> GIVEN INFORMATION
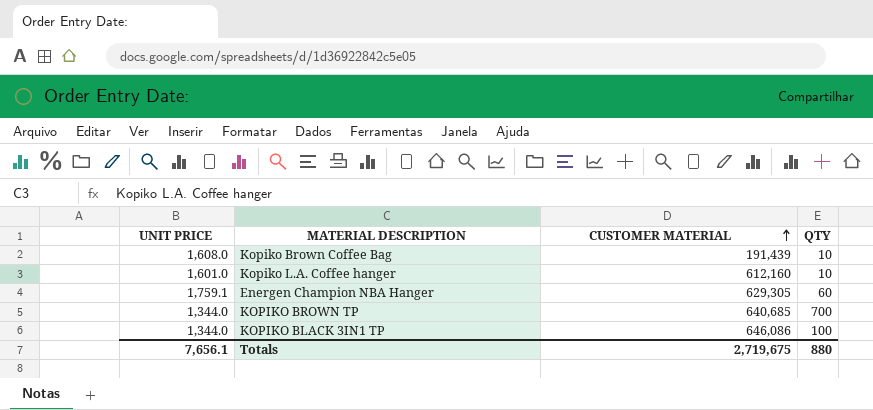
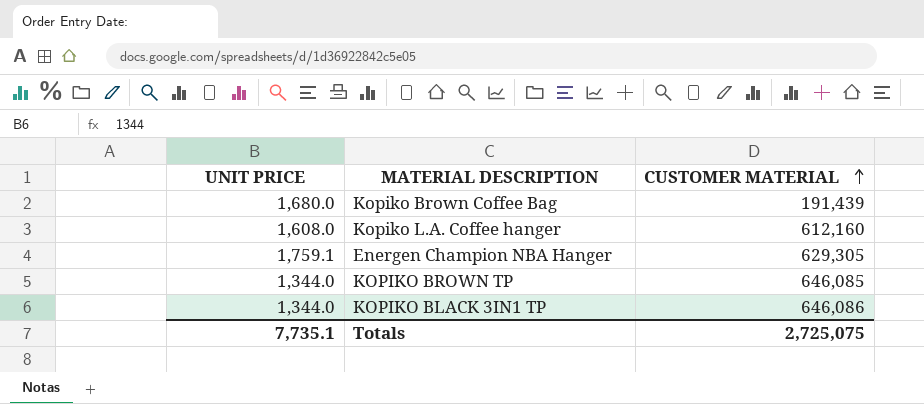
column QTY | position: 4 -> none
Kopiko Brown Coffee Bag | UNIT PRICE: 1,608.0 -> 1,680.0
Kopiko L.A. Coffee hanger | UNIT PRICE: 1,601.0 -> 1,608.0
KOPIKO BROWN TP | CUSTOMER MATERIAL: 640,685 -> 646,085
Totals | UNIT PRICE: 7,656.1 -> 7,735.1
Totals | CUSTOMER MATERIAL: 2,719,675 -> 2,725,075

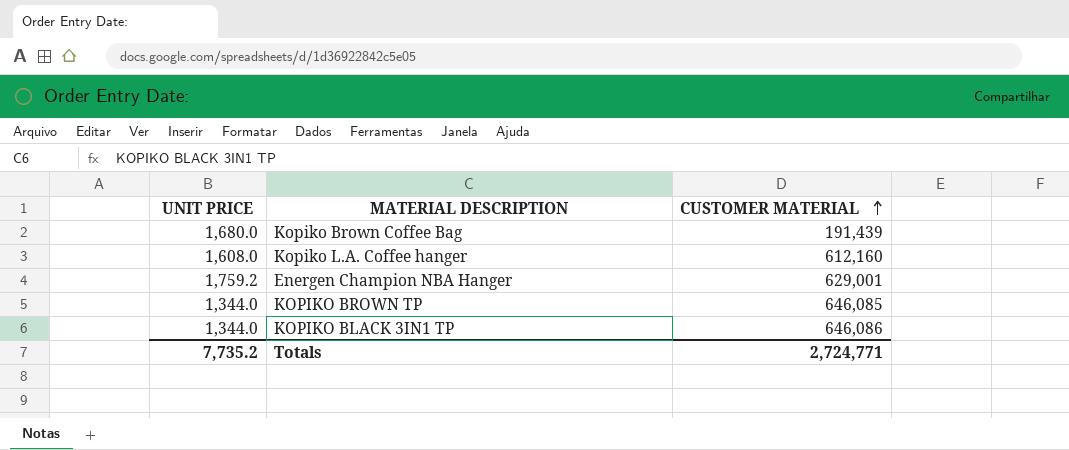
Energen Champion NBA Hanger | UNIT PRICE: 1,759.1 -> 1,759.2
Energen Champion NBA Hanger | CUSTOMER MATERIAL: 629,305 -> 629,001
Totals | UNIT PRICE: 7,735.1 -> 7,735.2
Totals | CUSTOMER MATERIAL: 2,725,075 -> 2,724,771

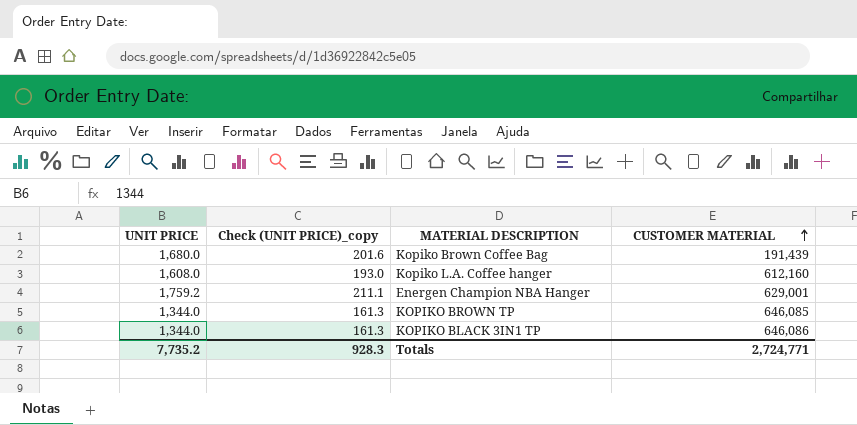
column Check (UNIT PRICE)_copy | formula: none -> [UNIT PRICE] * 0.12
--
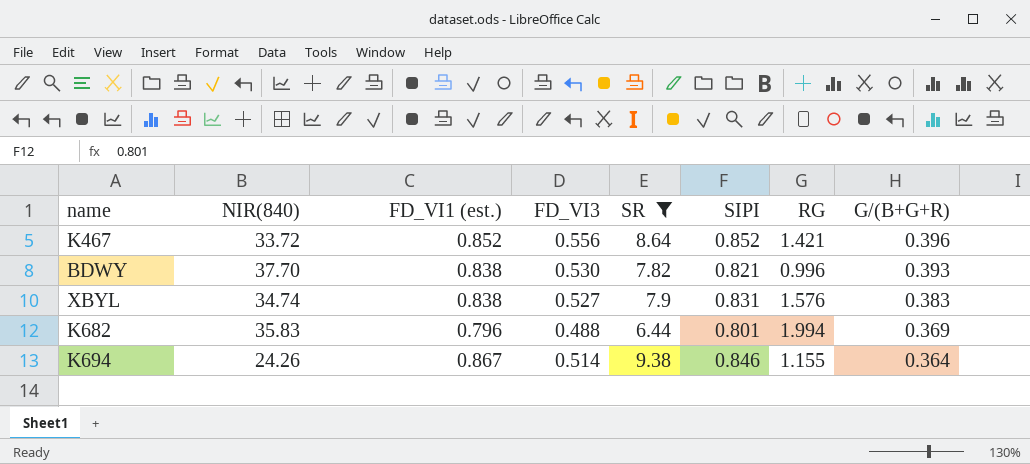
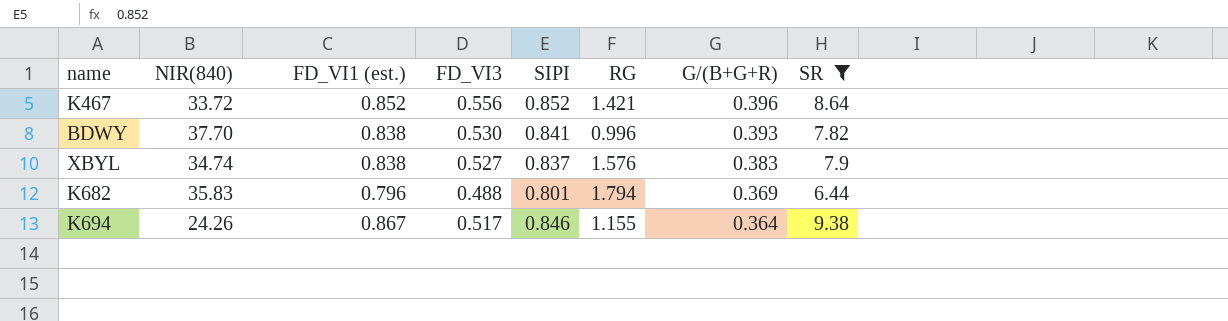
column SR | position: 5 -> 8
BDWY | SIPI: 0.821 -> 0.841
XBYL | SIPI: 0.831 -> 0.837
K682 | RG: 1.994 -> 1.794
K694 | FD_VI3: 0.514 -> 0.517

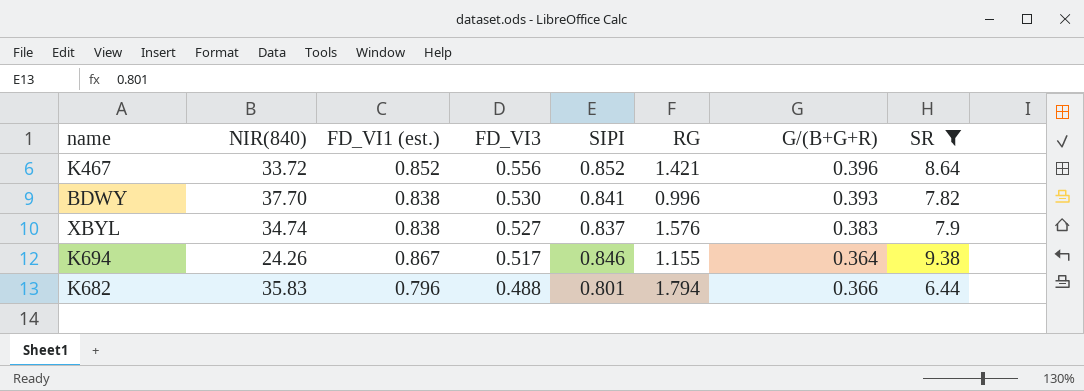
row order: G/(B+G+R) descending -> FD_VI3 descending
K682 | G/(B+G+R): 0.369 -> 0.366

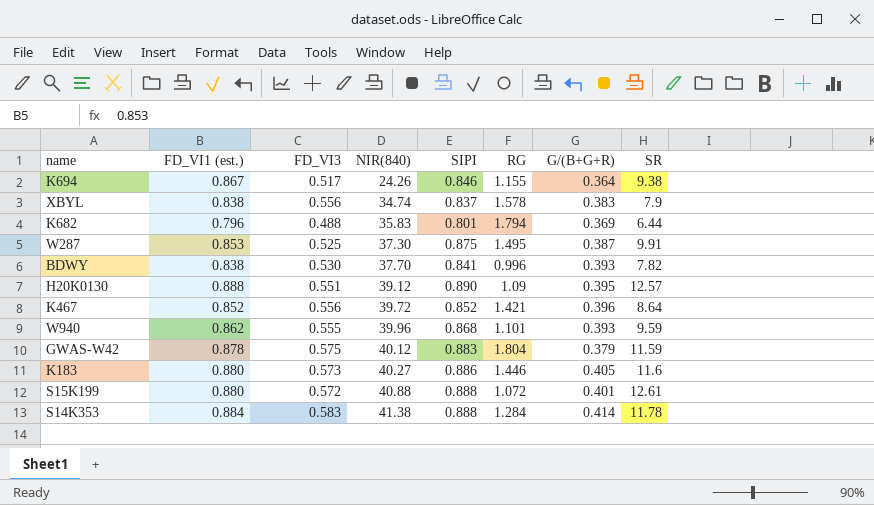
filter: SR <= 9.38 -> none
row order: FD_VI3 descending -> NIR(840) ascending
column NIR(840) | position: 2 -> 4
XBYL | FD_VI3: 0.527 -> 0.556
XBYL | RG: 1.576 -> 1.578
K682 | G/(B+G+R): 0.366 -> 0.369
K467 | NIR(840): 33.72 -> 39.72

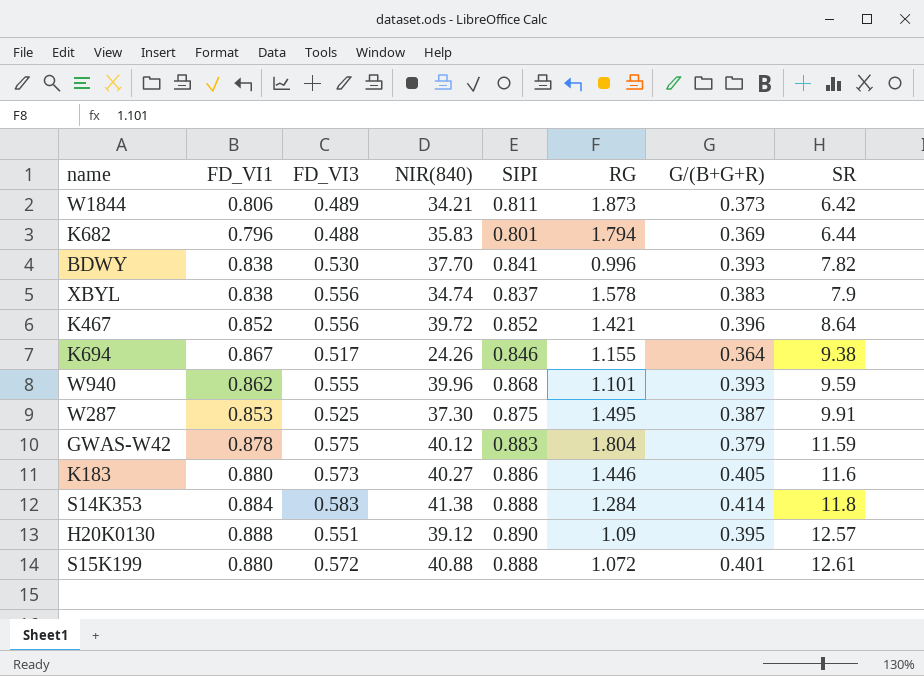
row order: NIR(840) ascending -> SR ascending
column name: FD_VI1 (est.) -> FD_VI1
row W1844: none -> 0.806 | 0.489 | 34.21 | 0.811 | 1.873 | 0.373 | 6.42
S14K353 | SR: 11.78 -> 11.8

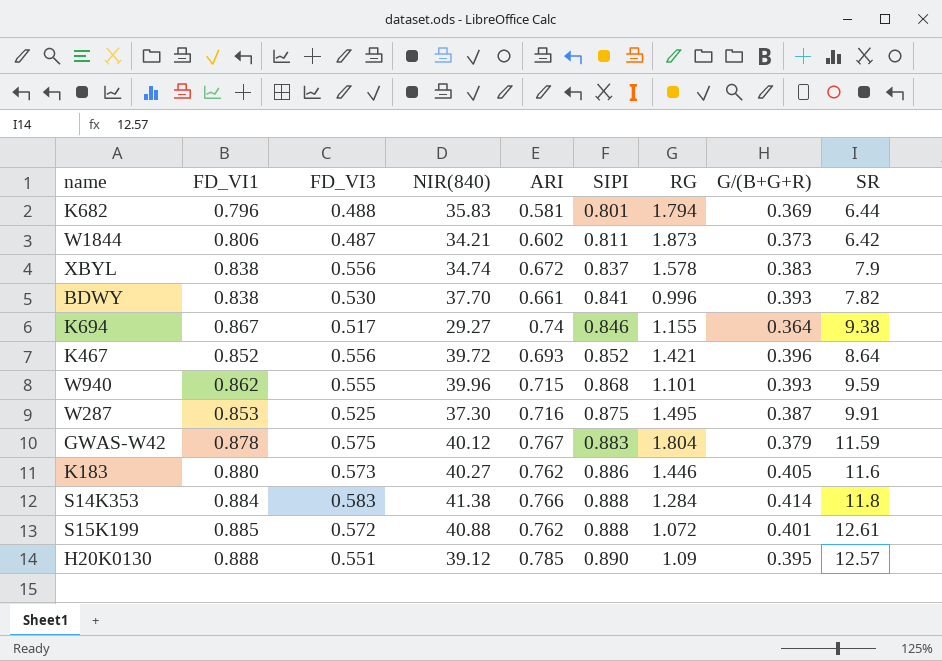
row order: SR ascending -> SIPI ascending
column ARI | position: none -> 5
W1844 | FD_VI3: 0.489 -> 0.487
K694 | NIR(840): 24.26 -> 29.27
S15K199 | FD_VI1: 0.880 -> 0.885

> YOUR INSTRUCTIONS
Look above for the line holding "column QTY | position: 4 -> none" and output everything from it down to the line holding "column Check (UNIT", both ends included, exactly and without images.

> ANSWER FOR THE TASK
column QTY | position: 4 -> none
Kopiko Brown Coffee Bag | UNIT PRICE: 1,608.0 -> 1,680.0
Kopiko L.A. Coffee hanger | UNIT PRICE: 1,601.0 -> 1,608.0
KOPIKO BROWN TP | CUSTOMER MATERIAL: 640,685 -> 646,085
Totals | UNIT PRICE: 7,656.1 -> 7,735.1
Totals | CUSTOMER MATERIAL: 2,719,675 -> 2,725,075

Energen Champion NBA Hanger | UNIT PRICE: 1,759.1 -> 1,759.2
Energen Champion NBA Hanger | CUSTOMER MATERIAL: 629,305 -> 629,001
Totals | UNIT PRICE: 7,735.1 -> 7,735.2
Totals | CUSTOMER MATERIAL: 2,725,075 -> 2,724,771

column Check (UNIT PRICE)_copy | formula: none -> [UNIT PRICE] * 0.12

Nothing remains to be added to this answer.